Cardiac Magnetic Resonance Imaging In The Evaluation Of Patients With Valvular Heart Disease
DOI:
https://doi.org/10.47750/pnr.2023.14.02.174Abstract
Background: The main challenge that faces management of valvular heart disease is that no medical therapies are known to decrease disease progression, or the resulting adverse outcomes on cardiac function. Cardiac imaging is essential to evaluate disease development and progression. It plays an important role in identifying valve lesion/dysfunction and to assess its severity as well as its impact on the cardiac function. Cardiac magnetic resonance (CMR) imaging may help in the assessment of Valvular heart disease. Our study was interested in studying Valvular lesions of different underlying pathologies and different forms of the resulting valve dysfunction (stenosis and/or regurgitation. The aim of this work was to assess role of cardiac MRI as a non-invasive tool in the evaluation of patients with Valvular heart disease in correlation with echocardiography. Methods: This prospective study included 40 patients suspected clinically and diagnosed by echocardiography with valvular heart disease. All patients were subjected to ECG monitoring, echocardiography and renal function test (blood urea, serum creatinine, estimation of glomerular filtration rate ‘eGFR’) and cardiac MRI examination.
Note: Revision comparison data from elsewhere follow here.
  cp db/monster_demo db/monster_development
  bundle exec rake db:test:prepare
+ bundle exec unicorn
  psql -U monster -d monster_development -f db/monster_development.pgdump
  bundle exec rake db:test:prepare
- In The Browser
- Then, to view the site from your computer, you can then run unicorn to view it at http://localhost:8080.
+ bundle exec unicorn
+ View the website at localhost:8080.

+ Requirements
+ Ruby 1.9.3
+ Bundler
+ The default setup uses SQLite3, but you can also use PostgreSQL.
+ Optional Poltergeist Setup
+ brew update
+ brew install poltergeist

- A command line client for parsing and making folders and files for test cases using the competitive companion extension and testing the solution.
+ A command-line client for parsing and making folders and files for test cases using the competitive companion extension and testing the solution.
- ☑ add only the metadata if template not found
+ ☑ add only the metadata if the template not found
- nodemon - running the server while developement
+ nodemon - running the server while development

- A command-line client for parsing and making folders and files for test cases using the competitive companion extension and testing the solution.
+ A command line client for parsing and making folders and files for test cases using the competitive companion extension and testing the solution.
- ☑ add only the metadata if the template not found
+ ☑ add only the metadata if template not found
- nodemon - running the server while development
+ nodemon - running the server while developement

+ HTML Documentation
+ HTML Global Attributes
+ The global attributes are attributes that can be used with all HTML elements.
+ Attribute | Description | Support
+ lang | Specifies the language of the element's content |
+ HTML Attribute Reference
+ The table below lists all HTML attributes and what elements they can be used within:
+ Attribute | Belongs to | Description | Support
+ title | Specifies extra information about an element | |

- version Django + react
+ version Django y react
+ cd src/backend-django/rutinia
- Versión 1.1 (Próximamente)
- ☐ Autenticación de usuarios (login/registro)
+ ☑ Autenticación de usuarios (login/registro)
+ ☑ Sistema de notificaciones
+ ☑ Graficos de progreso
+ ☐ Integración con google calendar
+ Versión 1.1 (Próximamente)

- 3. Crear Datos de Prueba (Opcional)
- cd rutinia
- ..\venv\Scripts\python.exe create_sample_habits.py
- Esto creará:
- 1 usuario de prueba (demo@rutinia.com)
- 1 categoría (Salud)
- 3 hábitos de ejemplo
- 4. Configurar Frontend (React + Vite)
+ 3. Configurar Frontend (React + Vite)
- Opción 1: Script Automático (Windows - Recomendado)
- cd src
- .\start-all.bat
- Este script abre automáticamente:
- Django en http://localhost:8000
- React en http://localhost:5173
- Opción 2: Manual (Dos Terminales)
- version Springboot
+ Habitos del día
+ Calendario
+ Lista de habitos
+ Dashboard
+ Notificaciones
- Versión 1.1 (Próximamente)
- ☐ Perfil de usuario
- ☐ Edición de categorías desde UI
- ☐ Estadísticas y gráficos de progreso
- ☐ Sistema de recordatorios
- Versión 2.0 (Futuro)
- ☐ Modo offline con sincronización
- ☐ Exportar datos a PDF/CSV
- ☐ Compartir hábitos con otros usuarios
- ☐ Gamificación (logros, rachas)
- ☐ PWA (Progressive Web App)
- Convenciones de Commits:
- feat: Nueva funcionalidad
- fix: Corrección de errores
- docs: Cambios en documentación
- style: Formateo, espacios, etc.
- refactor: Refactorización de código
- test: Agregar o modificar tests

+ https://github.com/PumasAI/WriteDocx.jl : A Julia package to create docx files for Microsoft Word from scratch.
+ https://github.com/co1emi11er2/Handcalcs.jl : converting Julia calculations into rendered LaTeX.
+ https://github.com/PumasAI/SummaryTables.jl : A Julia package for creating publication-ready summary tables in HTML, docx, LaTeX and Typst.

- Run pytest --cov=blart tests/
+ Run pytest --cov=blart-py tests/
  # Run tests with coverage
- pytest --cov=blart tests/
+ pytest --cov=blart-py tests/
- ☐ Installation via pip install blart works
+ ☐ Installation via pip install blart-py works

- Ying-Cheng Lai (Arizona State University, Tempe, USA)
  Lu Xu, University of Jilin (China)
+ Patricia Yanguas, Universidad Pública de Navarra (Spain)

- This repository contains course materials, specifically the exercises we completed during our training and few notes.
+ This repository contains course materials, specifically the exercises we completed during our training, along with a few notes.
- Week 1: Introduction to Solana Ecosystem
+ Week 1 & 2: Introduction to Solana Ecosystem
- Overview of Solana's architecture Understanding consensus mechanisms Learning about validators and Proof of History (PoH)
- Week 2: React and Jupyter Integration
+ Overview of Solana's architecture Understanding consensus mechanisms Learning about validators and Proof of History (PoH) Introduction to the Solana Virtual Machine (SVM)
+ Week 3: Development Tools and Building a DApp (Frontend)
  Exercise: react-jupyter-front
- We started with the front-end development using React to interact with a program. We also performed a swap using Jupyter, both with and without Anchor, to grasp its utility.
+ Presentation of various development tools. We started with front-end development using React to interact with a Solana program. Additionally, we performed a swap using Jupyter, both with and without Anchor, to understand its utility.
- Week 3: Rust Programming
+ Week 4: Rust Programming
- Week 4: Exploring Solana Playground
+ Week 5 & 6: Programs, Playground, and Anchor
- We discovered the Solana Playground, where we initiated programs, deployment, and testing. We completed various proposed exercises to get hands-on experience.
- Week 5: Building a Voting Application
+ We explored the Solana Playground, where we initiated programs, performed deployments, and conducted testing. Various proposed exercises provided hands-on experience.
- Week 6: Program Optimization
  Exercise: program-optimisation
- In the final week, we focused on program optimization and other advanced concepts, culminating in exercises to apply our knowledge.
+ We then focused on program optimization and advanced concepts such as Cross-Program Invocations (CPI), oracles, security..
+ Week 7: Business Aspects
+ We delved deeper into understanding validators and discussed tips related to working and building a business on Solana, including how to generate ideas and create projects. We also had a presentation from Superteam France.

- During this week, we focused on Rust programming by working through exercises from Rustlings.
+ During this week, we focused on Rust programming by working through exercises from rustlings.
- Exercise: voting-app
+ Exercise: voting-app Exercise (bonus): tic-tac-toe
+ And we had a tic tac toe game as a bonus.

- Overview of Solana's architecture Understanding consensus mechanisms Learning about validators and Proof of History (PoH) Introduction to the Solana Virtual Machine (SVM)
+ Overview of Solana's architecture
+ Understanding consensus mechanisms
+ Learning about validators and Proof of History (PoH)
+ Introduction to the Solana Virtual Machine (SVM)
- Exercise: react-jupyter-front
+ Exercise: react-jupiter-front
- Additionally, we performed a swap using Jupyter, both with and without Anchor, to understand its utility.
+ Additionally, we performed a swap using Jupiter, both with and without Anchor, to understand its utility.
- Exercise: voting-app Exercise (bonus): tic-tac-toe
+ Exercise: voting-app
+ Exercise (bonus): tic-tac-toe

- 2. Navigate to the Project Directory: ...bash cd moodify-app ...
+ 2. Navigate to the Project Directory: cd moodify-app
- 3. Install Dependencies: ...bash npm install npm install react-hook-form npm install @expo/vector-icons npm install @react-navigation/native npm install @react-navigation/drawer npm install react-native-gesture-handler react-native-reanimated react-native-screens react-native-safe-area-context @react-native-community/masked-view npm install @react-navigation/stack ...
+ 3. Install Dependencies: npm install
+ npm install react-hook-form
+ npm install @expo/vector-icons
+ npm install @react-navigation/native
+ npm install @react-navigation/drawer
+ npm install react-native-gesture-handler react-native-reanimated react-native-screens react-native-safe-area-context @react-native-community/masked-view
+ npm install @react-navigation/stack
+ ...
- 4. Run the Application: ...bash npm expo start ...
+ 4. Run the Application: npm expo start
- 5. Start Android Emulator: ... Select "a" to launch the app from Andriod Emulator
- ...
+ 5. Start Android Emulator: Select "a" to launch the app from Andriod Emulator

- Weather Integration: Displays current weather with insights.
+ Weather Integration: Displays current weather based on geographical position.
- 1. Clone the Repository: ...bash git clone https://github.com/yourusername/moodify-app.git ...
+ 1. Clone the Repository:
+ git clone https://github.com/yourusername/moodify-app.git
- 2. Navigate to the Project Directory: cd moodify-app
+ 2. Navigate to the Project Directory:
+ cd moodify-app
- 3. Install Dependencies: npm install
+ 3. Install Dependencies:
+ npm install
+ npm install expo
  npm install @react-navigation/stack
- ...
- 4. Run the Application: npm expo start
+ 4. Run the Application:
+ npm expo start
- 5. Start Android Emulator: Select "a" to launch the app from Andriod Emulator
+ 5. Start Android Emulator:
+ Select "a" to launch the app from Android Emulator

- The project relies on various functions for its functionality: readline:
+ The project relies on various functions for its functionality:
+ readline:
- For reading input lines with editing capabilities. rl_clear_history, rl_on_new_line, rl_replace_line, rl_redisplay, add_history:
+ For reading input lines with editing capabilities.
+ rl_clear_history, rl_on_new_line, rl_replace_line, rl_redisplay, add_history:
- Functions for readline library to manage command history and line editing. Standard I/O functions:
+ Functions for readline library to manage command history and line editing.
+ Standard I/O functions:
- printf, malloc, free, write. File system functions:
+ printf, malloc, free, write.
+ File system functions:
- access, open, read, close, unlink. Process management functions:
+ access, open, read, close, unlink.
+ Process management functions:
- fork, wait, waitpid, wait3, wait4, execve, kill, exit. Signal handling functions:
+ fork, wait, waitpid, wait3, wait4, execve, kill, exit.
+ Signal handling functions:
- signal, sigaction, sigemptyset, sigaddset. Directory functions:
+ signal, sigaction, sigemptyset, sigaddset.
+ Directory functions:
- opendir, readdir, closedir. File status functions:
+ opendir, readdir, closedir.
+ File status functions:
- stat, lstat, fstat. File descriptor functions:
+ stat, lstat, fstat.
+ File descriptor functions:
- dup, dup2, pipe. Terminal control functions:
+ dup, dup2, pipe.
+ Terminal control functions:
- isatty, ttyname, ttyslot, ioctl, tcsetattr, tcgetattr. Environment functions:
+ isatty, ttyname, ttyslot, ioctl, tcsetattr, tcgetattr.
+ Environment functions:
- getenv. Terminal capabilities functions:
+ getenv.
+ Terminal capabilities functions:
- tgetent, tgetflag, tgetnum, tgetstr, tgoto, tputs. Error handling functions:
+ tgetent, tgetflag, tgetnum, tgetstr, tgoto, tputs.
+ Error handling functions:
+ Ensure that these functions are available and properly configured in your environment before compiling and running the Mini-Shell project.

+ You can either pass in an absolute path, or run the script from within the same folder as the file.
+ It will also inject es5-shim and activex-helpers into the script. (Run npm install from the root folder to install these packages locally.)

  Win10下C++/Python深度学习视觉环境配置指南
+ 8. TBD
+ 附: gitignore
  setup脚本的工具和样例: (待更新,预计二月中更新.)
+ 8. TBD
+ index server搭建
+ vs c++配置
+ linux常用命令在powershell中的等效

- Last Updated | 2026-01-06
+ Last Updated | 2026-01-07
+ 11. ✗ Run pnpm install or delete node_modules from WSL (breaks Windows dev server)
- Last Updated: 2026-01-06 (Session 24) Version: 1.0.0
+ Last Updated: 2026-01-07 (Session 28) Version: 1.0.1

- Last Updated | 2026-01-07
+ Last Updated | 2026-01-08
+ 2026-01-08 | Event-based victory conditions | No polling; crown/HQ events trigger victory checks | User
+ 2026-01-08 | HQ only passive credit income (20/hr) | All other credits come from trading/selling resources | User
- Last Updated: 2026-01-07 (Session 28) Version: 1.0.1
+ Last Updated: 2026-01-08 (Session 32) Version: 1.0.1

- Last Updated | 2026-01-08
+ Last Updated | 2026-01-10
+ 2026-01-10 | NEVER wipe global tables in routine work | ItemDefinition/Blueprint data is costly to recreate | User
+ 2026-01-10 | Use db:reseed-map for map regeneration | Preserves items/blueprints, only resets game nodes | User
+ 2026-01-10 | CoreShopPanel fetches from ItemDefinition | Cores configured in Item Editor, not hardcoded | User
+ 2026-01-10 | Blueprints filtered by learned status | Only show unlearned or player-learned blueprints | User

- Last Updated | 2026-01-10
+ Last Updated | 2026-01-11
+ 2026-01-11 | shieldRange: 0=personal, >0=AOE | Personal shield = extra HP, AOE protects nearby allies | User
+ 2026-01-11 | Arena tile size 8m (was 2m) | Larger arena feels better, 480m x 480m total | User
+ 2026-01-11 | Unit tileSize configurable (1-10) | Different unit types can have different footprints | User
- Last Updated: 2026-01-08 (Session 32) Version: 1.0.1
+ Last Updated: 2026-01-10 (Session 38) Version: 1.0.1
Results: There was fair agreement between echocardiography and CMR regarding the diagnosis of aortic regurgitation with kappa agreement coefficient (K = 0.242). There was perfect agreement between echocardiography and CMR regarding the grading of mitral stenosis with kappa coefficient (K = 0.813). There was moderate positive correlation between CMR-derived LV-EDV and MR volume as well as CMR-derived AR volume. Conclusions: Cardiac MRI added significant value to the assessment of valvular heart disease. It allows non-invasive, comprehensive evaluation of both valve lesion and its impact on the relevant cardiac chambers. It plays an important role in the assessment of patients with valvular affection with underlying congenital heart disease. CMR complements echocardiography and sometimes adds more additional valuable information.